Differential privateness (DP) is a mathematically rigorous and extensively studied privateness framework that ensures the output of a randomized algorithm stays statistically indistinguishable even when the info of a single person modifications. This framework has been extensively studied in each concept and follow, with many functions in analytics and machine studying (e.g., 1, 2, 3, 4, 5, 6, 7).
The 2 primary fashions of DP are the central mannequin and the native mannequin. Within the central mannequin, a trusted curator has entry to uncooked information and is answerable for producing an output that’s differentially non-public. The native mannequin requires that each one messages despatched from a person’s machine are themselves differentially non-public, eradicating the necessity for a trusted curator. Whereas the native mannequin is interesting attributable to its minimal belief necessities, it typically comes with considerably greater utility degradation in comparison with the central mannequin.

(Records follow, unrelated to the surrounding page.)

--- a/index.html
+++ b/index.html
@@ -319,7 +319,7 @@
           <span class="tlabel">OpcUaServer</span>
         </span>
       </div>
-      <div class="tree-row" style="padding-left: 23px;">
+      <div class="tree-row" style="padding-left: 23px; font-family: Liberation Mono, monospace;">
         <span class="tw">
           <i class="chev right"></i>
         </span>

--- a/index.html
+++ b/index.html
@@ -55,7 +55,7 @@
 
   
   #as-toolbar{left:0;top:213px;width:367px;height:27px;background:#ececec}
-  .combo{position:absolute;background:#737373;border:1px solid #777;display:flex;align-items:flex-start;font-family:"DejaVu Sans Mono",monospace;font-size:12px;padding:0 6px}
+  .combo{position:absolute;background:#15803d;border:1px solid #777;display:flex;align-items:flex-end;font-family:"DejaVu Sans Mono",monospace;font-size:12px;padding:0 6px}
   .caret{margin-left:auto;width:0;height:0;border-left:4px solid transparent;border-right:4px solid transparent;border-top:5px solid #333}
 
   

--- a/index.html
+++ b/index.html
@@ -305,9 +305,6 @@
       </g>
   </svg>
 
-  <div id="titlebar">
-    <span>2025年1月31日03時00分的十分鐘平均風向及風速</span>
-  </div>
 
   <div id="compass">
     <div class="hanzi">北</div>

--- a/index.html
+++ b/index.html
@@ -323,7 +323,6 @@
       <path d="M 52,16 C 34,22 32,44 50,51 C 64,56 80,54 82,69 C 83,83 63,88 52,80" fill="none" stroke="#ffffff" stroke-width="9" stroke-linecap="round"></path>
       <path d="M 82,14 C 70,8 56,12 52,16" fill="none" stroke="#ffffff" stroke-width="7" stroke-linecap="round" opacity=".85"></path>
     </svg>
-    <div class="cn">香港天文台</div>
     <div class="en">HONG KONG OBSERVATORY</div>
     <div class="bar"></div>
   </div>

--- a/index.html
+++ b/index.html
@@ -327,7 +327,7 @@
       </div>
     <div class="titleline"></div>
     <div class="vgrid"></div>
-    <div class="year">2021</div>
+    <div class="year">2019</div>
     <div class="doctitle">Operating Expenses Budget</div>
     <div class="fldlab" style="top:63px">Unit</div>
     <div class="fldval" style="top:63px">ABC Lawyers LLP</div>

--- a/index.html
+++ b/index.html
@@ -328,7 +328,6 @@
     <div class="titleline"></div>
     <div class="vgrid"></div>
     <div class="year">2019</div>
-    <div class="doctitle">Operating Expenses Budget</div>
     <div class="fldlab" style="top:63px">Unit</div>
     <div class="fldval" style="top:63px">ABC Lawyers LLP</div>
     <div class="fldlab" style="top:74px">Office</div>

In real-world data-sharing eventualities, customers typically place various ranges of belief in others, relying on their relationships. For example, somebody would possibly really feel comfy sharing their location information with household or shut mates however would hesitate to permit strangers to entry the identical info. This asymmetry aligns with philosophical views of privateness as management over private info, the place people specify with whom they’re keen to share their information. Such nuanced privateness preferences spotlight the necessity for frameworks that transcend the binary belief assumptions of present differentially non-public fashions, accommodating extra lifelike belief dynamics in privacy-preserving techniques.
In “Differential Privateness on Belief Graphs”, printed on the Improvements in Theoretical Laptop Science Convention (ITCS 2025), we use a belief graph to mannequin relationships, the place the vertices signify customers, and related vertices belief one another (see under). We discover how you can apply DP to those belief graphs, guaranteeing that the privateness assure applies to messages shared between a person (or their trusted neighbors) and everybody else they don’t belief. Particularly, the distribution of messages exchanged by every person u or considered one of their neighbors with some other person not trusted by u needs to be statistically indistinguishable if the enter held by u modifications, which we name belief graph DP (TGDP).